La « cure par la parole » ne se limite pas à parler ; elle porte également sur les sensations érogènes d'odeur, de couleur ou de bruit, voire sur l'angoisse, la douleur, le plaisir et même les anesthésies. Mais alors, la psychanalyse – au sens large, sans la limiter au cabinet ni au domaine exclusif des experts – a-t-elle pour but de dominer ou d'éliminer ces événements sensibles ? Vise-t-elle à les produire, ou à en amplifier, à en démultiplier les effets ? À les rendre signifiants, ou à en faire des signes ? En définitive, à quel point les différentes modalités d'analyse de l'inconscient − présentes ou à venir, au sein des institutions et en dehors de celles-ci − permettent-elles de sentir autrement ?

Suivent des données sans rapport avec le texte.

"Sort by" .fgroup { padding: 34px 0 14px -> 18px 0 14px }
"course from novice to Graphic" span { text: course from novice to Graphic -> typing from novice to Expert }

L'analyse en tant qu'exercice critique de la sensibilité engage l'analysant et l'analyste dans un rapport de sensations qui implique paradoxalement l'insensible. Il est notable que les premiers textes freudiens problématisent cette logique de la sensation, pourtant longtemps négligée par une grande partie de la tradition psychanalytique qui privilégie plutôt celle du sens, et en mettent en évidence les nuances, la distinguant ainsi de la métapsychologie de l'affect. C'est précisément dans ce sillon que l'analyse de
Lacan – et, toute proportion gardée, la philosophie de
Deleuze – relève le pari de construire une esthétique − au sens strict du grec
aisthesis (sensation) – non kantienne qui tienne compte de l'inconscient.

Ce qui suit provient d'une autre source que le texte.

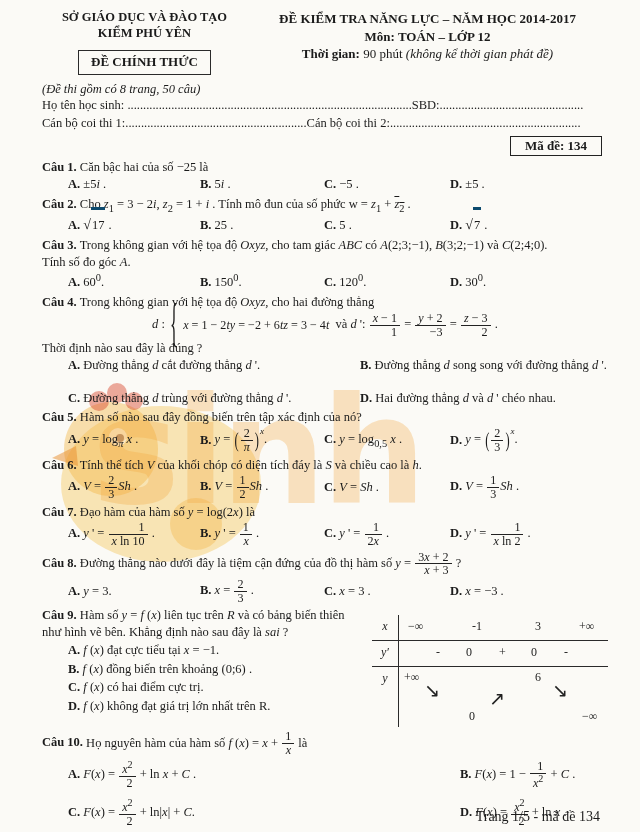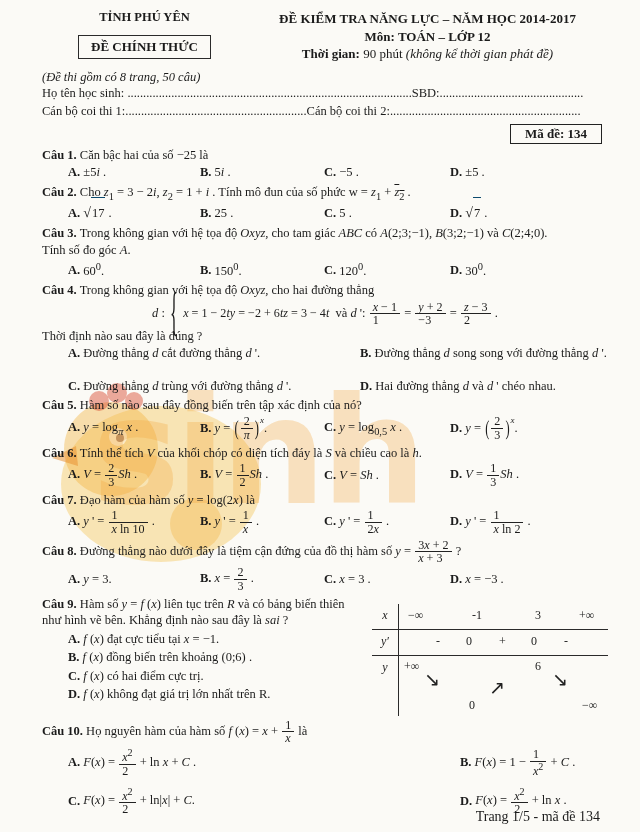"SỞ GIÁO DỤC VÀ ĐÀO" div { html: none -> <div>SỞ GIÁO DỤC VÀ ĐÀO TẠO</div> }
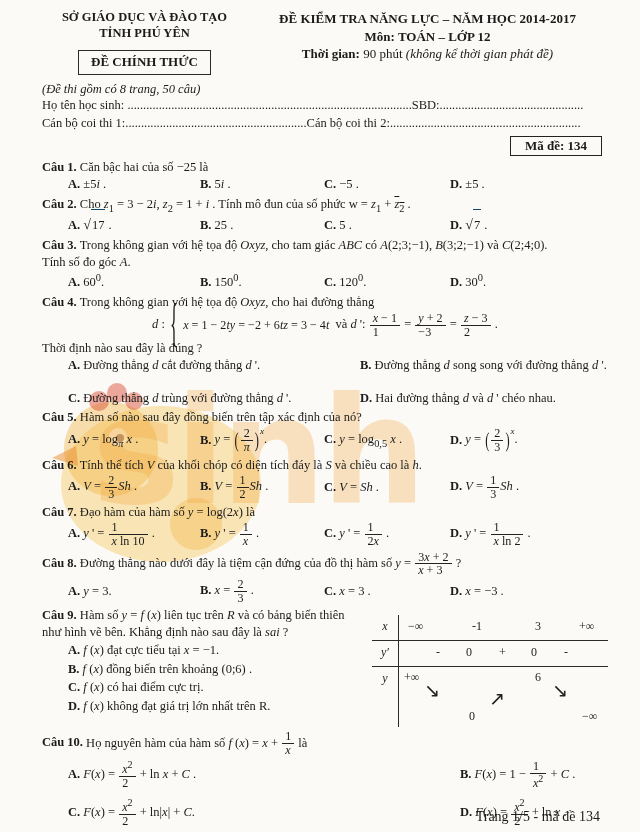"TỈNH PHÚ YÊN" div { text: TỈNH -> KIỂM }
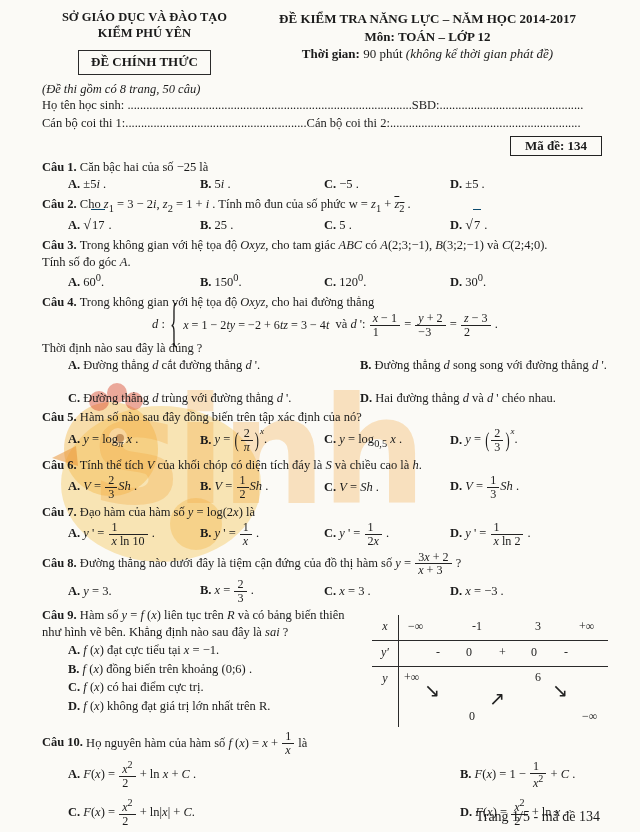"17" .sqr b { border-top: 1px solid #0c4a6e -> 3px solid #0c4a6e }
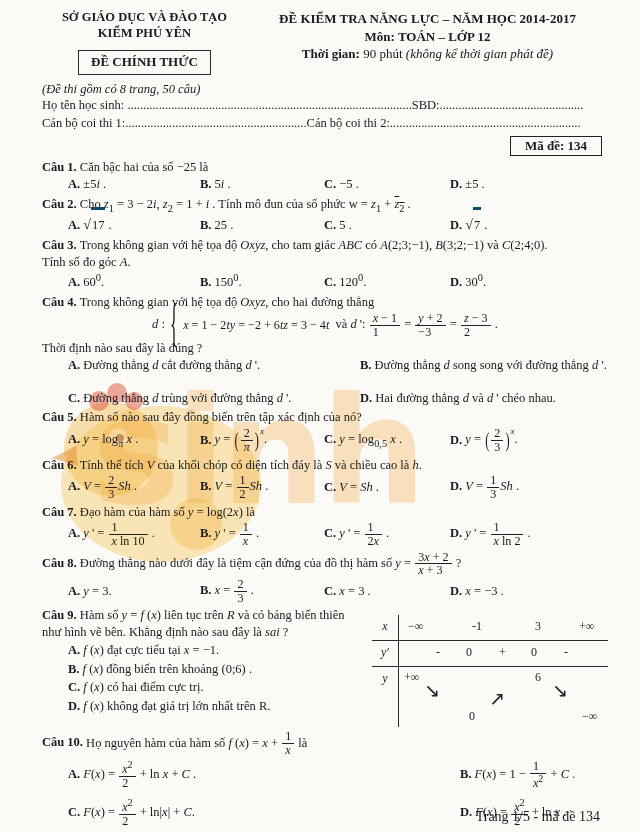"x − 1" .f { text-align: left -> right }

Face à la nature éminemment sensible des effets des psychotropes, leur étude s'impose pour explorer ces questions, comme en atteste le phylum remontant depuis les expérimentations de Freud sur la cocaïne jusqu'à la reprise lucide, par Guattari, de la
molecular revolution de la
Beat Generation. Les expériences psychédéliques – induites par l'ayahuasca, le peyotl, les champignons ou des molécules comme le LSD, la DMT, la mescaline et la psilocybine – se répandent en tant que telles depuis les années 1950 en France, dans les Amériques et ailleurs, dans des usages tantôt dissidents, tantôt réactionnaires. Déployées dans des contextes littéraires, néochamaniques et cliniques nourris d'une certaine conception de l'inconscient, elles relèvent d'une analyse au prisme des intensités maximales, de visions impossibles et de fantasmes aberrants.

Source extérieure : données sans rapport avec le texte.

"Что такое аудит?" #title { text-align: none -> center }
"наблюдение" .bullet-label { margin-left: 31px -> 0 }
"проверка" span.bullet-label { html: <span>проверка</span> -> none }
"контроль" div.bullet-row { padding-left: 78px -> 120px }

Focalisé sur leur versant expérimental radical, ce parcours montre comment, par des moyens spécifiques, la psychanalyse et la psychédélie constituent des pratiques sémiotiques et micropolitiques de rupture du sens commun et de dérèglement des sens, qui bouleversent les rapports entre le sens et les sens, et produisent des mutations plus ou moins permanentes des conditions du sentir.
Marcelo Real est psychanalyste, docteur en philosophie (université Paris-VIII-Vincennes-Saint-Denis) et docteur en psychologie (université de la République, Uruguay).